Reinforcement learning (RL) has succeeded in many challenging tasks such as Atari, Go, and Chess and even in high dimensional continuous domains such as robotics. Most impressive successes are in tasks where the agent observes the task features fully. However, in real world problems, the agent usually can only rely on partial observations. In real time games the agent makes only local observations; in robotics the agent has to cope with noisy sensors, occlusions, and unknown dynamics. Even more fundamentally, any agent without a full a priori world model or without full access to the system state, has to make decisions based on partial knowledge about the environment and its dynamics.

Reinforcement learning under partial observability has been tackled in the operations research, control, planning, and machine learning communities. One of the goals of the workshop is to bring researchers from different backgrounds together. Moreover, the workshop aims to highlight future applications. In addition to robotics where partial observability is a well known challenge, many diverse applications such as wireless networking, human-robot interaction and autonomous driving require taking partial observability into account.

Partial observability introduces unique challenges: the agent has to remember the past but also connect the present with potential futures requiring memory, exploration, and value propagation techniques that can handle partial observability. Current model-based methods can handle discrete values and take long term information gathering into account while model-free methods can handle high-dimensional continuous problems but often assume that the state space has been created for the problem at hand such that there is sufficient information for optimal decision making or just add memory to the policy without taking partial observability explicitly into account.
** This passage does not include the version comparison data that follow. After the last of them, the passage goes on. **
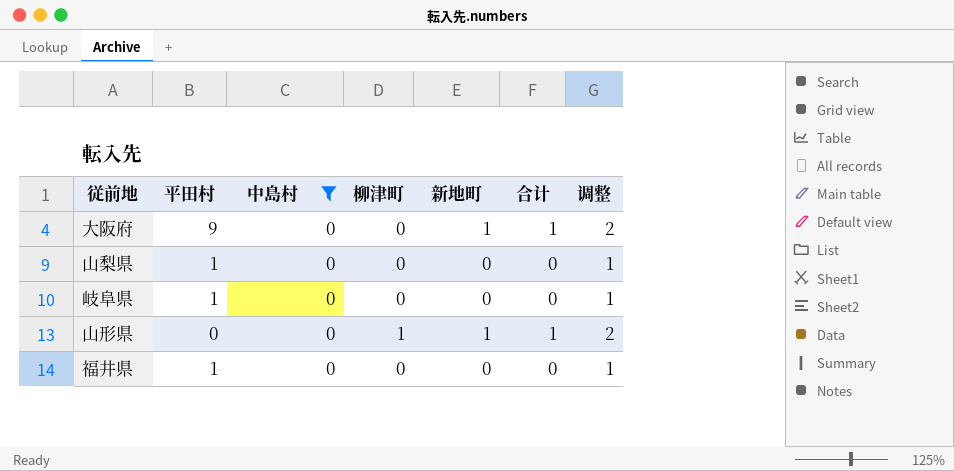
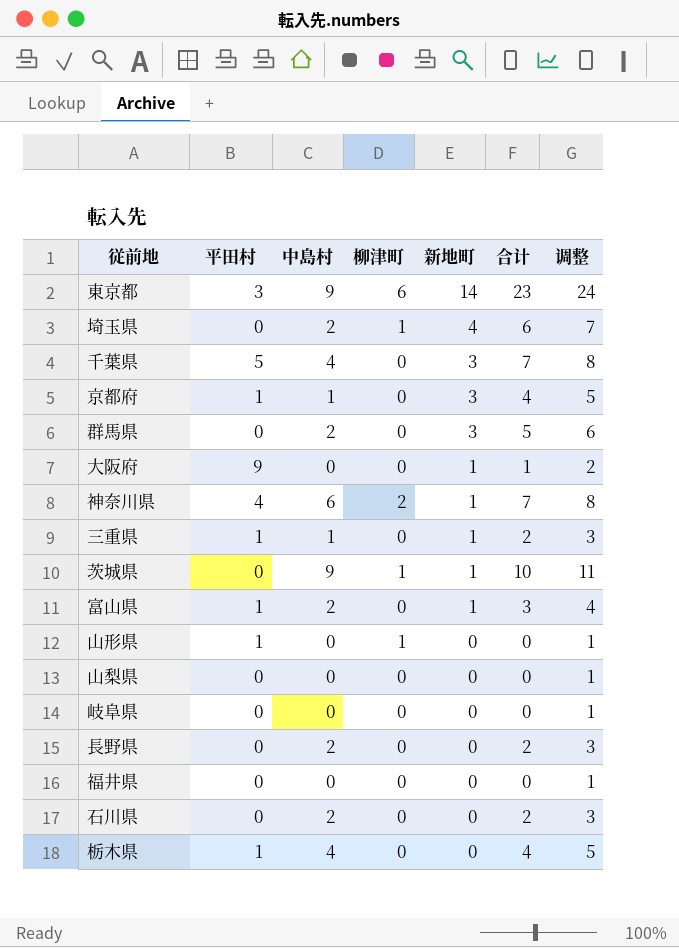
filter: 中島村 = 0 -> none
row order: none -> 新地町 descending
山形県 | 平田村: 0 -> 1
山形県 | 新地町: 1 -> 0
山形県 | 合计: 1 -> 0
山形県 | 调整: 2 -> 1
山梨県 | 平田村: 1 -> 0
岐阜県 | 平田村: 1 -> 0
福井県 | 平田村: 1 -> 0

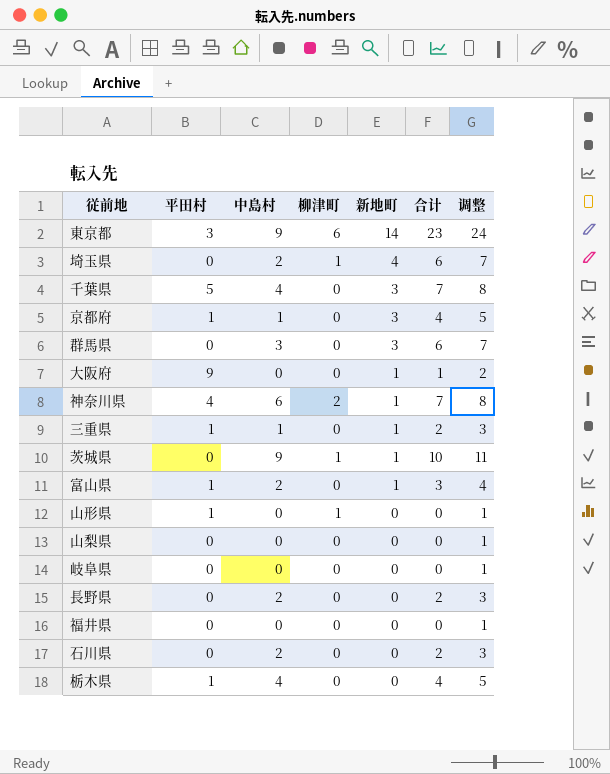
群馬県 | 中島村: 2 -> 3
群馬県 | 合计: 5 -> 6
群馬県 | 调整: 6 -> 7

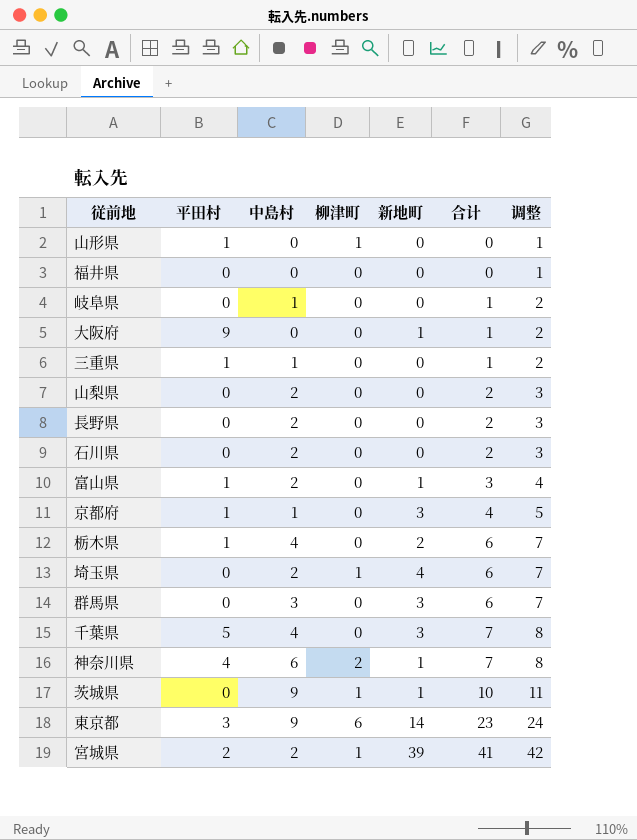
row order: 新地町 descending -> 合计 ascending
岐阜県 | 中島村: 0 -> 1
岐阜県 | 合计: 0 -> 1
岐阜県 | 调整: 1 -> 2
三重県 | 新地町: 1 -> 0
三重県 | 合计: 2 -> 1
三重県 | 调整: 3 -> 2
山梨県 | 中島村: 0 -> 2
山梨県 | 合计: 0 -> 2
山梨県 | 调整: 1 -> 3
栃木県 | 新地町: 0 -> 2
栃木県 | 合计: 4 -> 6
栃木県 | 调整: 5 -> 7
row 宮城県: none -> 2 | 2 | 1 | 39 | 41 | 42

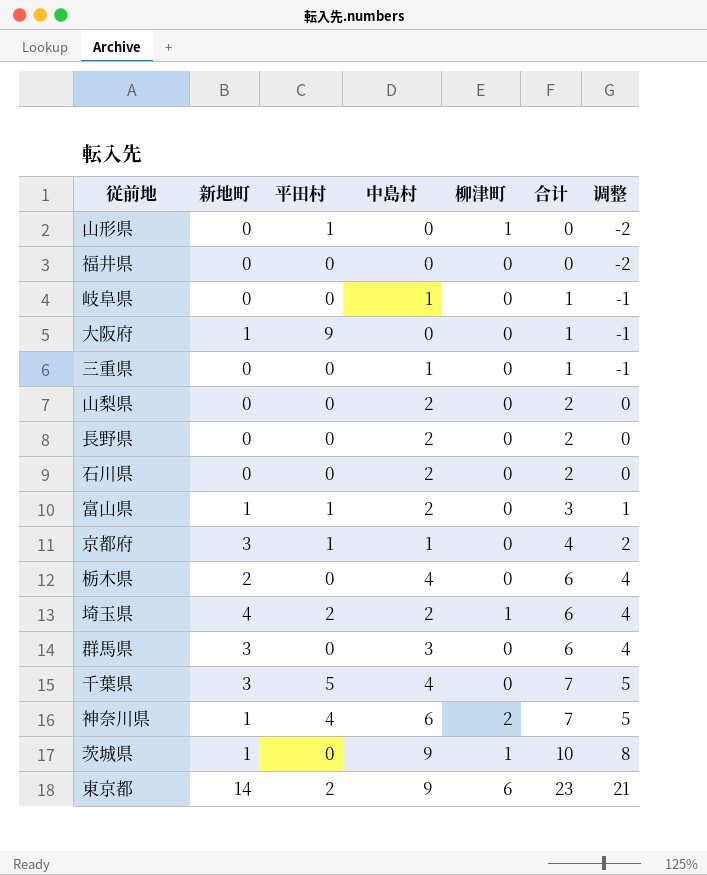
column 新地町 | position: 5 -> 2
column 调整 | formula: [合计] + 1 -> [合计] - 2
row 宮城県: 2 | 2 | 1 | 39 | 41 | 42 -> none
三重県 | 平田村: 1 -> 0
栃木県 | 平田村: 1 -> 0
埼玉県 | 平田村: 0 -> 2
東京都 | 平田村: 3 -> 2

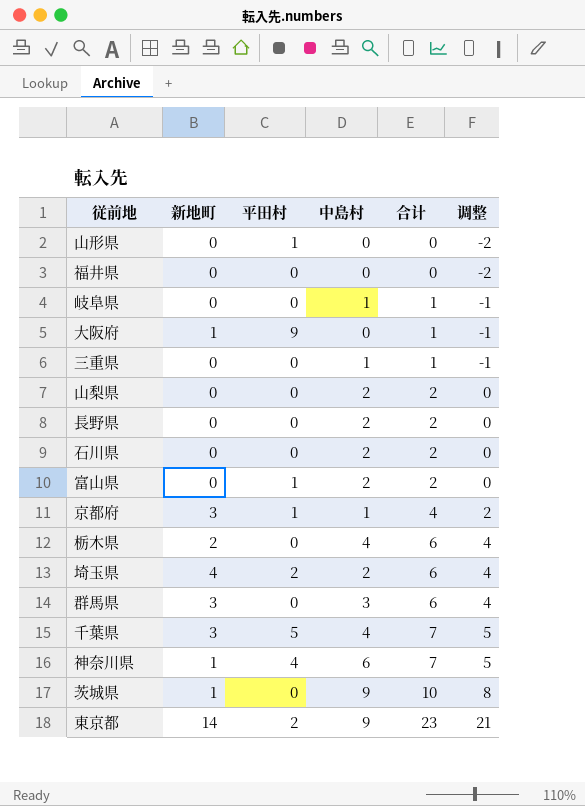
column 柳津町 | position: 5 -> none
富山県 | 新地町: 1 -> 0
富山県 | 合计: 3 -> 2
富山県 | 调整: 1 -> 0

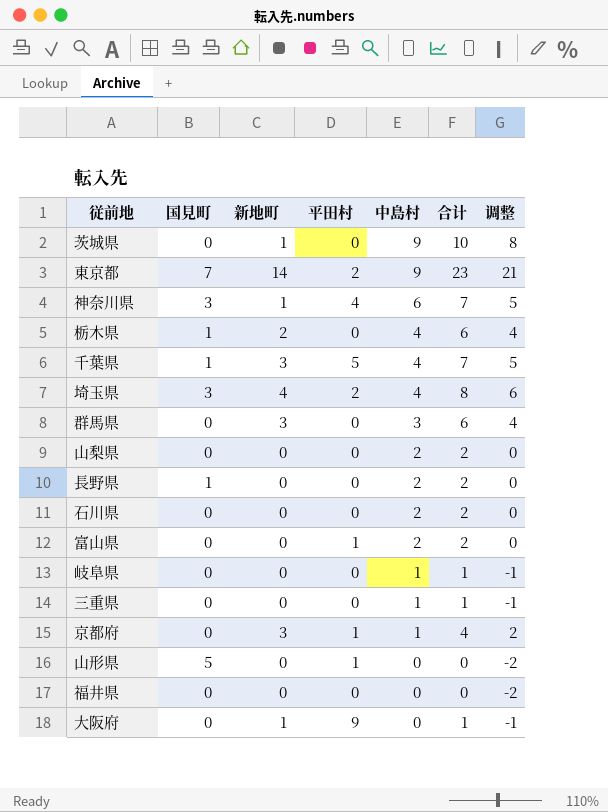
row order: 合计 ascending -> 中島村 descending
column 国見町 | position: none -> 2
埼玉県 | 中島村: 2 -> 4
埼玉県 | 合计: 6 -> 8
埼玉県 | 调整: 4 -> 6

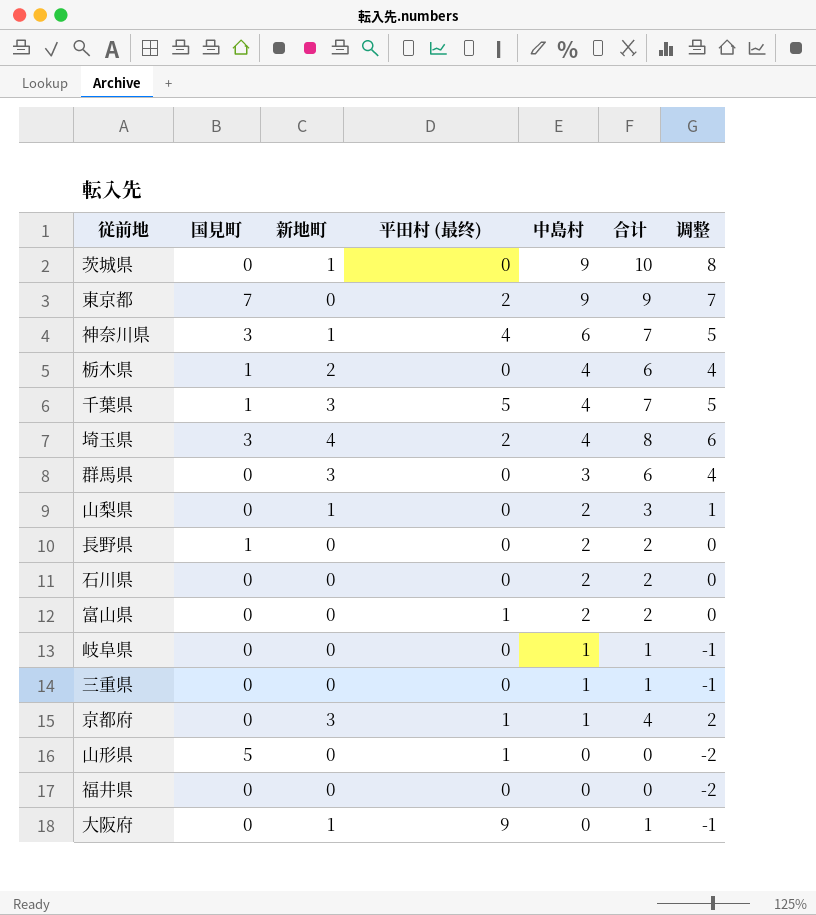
column name: 平田村 -> 平田村 (最终)
東京都 | 新地町: 14 -> 0
東京都 | 合计: 23 -> 9
東京都 | 调整: 21 -> 7
山梨県 | 新地町: 0 -> 1
山梨県 | 合计: 2 -> 3
山梨県 | 调整: 0 -> 1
In this workshop, we want to go further and ask among others the following questions.
* How can we extend deep RL methods to robustly solve partially observable problems?
* Can we learn concise abstractions of history that are sufficient for high-quality decision-making?
* There have been several successes in decision making under partial observability despite the inherent challenges. Can we characterize problems where computing good policies is feasible?
* Since decision making is hard under partial observability do we want to use more complex models and solve them approximately or use (inaccurate) simple models and solve them exactly? Or not use models at all?
* How can we use control theory together with reinforcement learning to advance decision making under partial observability?
* Can we combine the strengths of model-based and model-free methods under partial observability?
* Can recent method improvements in general RL already tackle some partially observable applications which were not previously possible?
* How do we scale up reinforcement learning in multi-agent systems with partial observability?
* Do hierarchical models / temporal abstraction improve RL efficiency under partial observability?